What this task involves.
Each line of the listing that includes "icon" should be reported.

Dataset excerpts.
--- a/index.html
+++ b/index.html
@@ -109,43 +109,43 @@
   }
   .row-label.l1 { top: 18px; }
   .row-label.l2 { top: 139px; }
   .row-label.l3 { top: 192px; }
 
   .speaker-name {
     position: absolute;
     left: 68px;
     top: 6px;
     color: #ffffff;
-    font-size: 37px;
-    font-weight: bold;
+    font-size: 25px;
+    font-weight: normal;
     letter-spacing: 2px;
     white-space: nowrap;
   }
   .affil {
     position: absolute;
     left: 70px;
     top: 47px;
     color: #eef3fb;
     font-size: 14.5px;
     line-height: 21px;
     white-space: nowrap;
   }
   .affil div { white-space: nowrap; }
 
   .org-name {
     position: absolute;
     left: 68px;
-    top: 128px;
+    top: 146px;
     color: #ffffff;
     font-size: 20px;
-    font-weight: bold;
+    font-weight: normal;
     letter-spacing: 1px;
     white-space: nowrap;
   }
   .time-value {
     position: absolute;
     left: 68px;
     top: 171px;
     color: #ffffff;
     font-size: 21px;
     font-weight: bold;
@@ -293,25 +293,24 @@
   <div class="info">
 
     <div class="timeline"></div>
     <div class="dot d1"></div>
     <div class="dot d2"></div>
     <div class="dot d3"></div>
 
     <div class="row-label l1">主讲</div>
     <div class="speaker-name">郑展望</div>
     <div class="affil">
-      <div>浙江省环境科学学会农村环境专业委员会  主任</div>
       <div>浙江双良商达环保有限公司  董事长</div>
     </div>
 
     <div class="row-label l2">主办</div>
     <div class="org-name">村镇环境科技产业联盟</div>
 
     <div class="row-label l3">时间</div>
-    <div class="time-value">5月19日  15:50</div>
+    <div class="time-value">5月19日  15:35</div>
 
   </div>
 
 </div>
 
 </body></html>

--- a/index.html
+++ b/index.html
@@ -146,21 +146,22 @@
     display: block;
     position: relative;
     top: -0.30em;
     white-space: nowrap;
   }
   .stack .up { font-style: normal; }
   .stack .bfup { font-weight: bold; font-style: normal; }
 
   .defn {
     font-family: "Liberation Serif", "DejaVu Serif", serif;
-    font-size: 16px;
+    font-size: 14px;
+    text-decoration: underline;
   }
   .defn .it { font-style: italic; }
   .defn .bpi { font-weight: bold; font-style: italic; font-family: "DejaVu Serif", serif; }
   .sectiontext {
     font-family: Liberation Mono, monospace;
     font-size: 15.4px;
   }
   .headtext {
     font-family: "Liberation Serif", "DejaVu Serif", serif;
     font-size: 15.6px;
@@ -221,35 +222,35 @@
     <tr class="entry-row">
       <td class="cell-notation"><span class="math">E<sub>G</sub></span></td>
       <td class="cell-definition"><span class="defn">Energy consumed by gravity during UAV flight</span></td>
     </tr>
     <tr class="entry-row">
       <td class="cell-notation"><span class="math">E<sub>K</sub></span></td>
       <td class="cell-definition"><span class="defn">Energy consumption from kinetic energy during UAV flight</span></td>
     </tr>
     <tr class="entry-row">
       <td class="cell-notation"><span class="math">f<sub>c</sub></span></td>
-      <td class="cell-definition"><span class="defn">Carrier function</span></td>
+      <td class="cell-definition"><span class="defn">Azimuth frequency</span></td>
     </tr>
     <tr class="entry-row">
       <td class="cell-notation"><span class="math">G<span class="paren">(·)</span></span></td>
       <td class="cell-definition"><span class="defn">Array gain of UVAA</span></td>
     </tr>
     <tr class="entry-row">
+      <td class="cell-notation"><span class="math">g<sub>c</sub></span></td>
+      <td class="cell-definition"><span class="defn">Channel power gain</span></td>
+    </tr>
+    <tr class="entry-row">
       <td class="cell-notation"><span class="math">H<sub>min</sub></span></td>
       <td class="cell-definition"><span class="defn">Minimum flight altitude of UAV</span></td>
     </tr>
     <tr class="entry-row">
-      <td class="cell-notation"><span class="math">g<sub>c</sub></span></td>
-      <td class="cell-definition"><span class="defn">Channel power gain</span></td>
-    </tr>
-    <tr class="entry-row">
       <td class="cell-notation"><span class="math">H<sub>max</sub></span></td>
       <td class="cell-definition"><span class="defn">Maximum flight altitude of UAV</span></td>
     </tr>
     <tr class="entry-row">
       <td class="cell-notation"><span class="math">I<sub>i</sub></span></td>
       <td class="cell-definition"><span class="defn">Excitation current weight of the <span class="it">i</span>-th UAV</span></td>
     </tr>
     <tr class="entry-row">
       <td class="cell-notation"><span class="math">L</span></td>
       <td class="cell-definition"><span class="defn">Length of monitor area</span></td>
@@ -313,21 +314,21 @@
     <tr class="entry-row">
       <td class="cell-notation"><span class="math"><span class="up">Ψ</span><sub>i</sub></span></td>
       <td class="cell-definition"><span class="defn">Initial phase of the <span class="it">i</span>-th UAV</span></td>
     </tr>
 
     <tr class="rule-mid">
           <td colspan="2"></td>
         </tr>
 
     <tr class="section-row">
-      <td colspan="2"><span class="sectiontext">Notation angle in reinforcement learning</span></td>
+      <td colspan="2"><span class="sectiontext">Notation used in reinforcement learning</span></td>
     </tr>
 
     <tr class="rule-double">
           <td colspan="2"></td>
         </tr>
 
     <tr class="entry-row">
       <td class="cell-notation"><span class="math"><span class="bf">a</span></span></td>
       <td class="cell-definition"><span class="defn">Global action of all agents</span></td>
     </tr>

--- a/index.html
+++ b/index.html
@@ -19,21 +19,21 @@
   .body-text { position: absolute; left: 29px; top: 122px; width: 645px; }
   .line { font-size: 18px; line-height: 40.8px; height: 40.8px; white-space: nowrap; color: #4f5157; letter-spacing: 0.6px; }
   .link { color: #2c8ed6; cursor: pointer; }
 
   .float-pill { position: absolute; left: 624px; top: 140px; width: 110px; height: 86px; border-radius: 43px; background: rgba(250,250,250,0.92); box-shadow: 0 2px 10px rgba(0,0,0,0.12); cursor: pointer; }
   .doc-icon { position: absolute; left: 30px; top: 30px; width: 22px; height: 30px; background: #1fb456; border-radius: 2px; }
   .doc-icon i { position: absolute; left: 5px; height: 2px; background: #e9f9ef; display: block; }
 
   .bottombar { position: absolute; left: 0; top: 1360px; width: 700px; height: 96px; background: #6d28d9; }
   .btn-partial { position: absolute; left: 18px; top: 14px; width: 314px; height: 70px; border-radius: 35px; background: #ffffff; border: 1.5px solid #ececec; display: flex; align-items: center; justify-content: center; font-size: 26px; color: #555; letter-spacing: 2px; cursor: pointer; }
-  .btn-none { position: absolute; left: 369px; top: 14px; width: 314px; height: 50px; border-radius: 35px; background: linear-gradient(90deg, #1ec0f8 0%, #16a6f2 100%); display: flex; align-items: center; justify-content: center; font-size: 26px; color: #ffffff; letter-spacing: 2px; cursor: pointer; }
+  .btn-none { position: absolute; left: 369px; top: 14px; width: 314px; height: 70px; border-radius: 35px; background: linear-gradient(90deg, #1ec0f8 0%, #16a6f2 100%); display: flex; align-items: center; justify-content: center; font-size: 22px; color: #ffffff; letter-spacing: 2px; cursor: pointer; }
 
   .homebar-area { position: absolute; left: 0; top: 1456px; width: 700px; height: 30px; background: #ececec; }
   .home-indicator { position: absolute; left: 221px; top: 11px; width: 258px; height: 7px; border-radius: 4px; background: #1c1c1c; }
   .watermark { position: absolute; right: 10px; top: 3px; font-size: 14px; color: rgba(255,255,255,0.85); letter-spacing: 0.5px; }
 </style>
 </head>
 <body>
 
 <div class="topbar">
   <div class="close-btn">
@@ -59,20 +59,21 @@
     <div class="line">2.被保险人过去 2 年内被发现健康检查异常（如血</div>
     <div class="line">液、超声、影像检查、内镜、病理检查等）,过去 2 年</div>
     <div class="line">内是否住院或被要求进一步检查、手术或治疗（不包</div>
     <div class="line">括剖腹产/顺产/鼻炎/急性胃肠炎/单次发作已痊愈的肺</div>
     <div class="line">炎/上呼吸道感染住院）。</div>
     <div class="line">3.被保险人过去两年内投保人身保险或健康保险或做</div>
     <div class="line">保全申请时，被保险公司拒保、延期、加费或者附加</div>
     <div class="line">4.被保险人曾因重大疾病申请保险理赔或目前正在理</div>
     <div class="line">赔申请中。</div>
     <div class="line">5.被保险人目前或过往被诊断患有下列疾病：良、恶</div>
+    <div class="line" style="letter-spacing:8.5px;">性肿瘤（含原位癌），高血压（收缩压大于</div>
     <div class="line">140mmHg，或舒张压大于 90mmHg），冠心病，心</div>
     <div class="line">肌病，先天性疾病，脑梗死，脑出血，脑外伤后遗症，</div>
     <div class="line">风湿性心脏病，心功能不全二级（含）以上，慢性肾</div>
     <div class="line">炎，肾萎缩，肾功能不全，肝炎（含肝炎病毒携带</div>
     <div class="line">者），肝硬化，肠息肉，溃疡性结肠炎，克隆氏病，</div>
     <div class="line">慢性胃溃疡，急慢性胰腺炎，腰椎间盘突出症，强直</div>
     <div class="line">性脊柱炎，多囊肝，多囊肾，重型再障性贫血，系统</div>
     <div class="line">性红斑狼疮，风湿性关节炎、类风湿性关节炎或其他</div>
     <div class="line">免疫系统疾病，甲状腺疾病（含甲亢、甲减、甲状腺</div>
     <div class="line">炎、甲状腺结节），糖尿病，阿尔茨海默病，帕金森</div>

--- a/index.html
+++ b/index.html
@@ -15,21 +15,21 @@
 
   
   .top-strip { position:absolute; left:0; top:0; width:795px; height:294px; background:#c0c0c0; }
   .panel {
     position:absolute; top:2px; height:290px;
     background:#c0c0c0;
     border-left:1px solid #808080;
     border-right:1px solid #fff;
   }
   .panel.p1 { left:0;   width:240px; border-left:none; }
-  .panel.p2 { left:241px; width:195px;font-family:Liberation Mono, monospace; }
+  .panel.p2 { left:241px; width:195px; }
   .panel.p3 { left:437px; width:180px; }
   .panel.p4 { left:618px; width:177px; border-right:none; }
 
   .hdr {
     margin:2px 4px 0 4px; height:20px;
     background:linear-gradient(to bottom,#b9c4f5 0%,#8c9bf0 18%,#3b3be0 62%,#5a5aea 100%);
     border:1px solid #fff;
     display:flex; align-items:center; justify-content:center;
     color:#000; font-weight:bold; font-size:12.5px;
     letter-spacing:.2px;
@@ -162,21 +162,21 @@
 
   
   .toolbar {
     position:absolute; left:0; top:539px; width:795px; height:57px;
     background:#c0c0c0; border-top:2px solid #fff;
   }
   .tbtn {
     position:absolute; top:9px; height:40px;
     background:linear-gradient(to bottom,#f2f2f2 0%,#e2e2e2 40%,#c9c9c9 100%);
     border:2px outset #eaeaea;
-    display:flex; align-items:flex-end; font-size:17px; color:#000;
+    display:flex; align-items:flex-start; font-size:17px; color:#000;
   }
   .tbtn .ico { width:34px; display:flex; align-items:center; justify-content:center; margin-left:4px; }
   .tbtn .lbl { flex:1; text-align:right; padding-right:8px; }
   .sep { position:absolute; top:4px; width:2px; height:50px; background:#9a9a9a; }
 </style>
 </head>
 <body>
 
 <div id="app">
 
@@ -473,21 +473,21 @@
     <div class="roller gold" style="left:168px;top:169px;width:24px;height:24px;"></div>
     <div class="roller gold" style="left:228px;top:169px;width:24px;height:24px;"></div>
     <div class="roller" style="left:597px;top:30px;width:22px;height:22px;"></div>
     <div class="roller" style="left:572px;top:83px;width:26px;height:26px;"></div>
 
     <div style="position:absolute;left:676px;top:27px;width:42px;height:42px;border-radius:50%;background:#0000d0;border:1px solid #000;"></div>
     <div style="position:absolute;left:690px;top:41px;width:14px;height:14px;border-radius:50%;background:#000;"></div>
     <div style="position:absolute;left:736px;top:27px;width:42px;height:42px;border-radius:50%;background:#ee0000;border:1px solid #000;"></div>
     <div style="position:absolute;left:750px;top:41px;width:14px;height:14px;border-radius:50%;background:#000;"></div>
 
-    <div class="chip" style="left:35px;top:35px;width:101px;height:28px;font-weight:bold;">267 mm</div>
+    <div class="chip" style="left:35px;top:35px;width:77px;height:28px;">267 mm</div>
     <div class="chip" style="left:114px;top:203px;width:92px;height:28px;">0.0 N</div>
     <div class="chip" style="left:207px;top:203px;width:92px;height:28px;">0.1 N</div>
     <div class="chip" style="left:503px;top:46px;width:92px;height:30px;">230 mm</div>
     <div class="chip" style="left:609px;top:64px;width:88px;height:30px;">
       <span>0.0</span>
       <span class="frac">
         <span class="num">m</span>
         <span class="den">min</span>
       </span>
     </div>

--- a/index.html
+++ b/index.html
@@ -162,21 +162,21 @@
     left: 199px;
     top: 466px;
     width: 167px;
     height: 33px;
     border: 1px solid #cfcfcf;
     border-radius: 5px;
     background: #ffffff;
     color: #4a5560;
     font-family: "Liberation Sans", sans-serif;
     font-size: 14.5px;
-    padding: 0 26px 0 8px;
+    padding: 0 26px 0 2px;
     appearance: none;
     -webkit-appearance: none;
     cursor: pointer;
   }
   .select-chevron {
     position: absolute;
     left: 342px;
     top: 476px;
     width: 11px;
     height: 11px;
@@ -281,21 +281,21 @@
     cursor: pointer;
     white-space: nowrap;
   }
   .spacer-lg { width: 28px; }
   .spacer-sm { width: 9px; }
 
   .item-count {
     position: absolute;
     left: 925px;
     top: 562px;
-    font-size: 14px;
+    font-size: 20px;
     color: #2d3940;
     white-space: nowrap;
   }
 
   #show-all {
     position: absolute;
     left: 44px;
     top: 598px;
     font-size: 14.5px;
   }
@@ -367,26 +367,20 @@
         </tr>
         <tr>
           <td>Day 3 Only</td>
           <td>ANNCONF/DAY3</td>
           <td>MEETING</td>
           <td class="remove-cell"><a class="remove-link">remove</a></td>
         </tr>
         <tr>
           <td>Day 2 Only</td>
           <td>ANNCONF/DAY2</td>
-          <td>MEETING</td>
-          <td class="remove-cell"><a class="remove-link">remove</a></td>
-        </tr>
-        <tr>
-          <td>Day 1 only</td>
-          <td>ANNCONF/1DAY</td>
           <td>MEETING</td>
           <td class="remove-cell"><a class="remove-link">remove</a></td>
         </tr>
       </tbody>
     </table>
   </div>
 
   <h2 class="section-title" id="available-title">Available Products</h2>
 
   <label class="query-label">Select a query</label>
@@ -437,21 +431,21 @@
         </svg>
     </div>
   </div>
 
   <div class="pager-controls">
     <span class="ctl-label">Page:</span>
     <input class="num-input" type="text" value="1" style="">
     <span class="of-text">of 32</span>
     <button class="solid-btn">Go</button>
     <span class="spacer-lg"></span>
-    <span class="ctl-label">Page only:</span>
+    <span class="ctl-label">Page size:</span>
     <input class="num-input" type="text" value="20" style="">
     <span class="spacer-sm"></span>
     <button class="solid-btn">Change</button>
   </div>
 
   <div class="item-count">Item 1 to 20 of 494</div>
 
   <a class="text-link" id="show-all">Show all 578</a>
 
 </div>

Solution to this problem.
   .doc-icon { position: absolute; left: 30px; top: 30px; width: 22px; height: 30px; background: #1fb456; border-radius: 2px; }
   .doc-icon i { position: absolute; left: 5px; height: 2px; background: #e9f9ef; display: block; }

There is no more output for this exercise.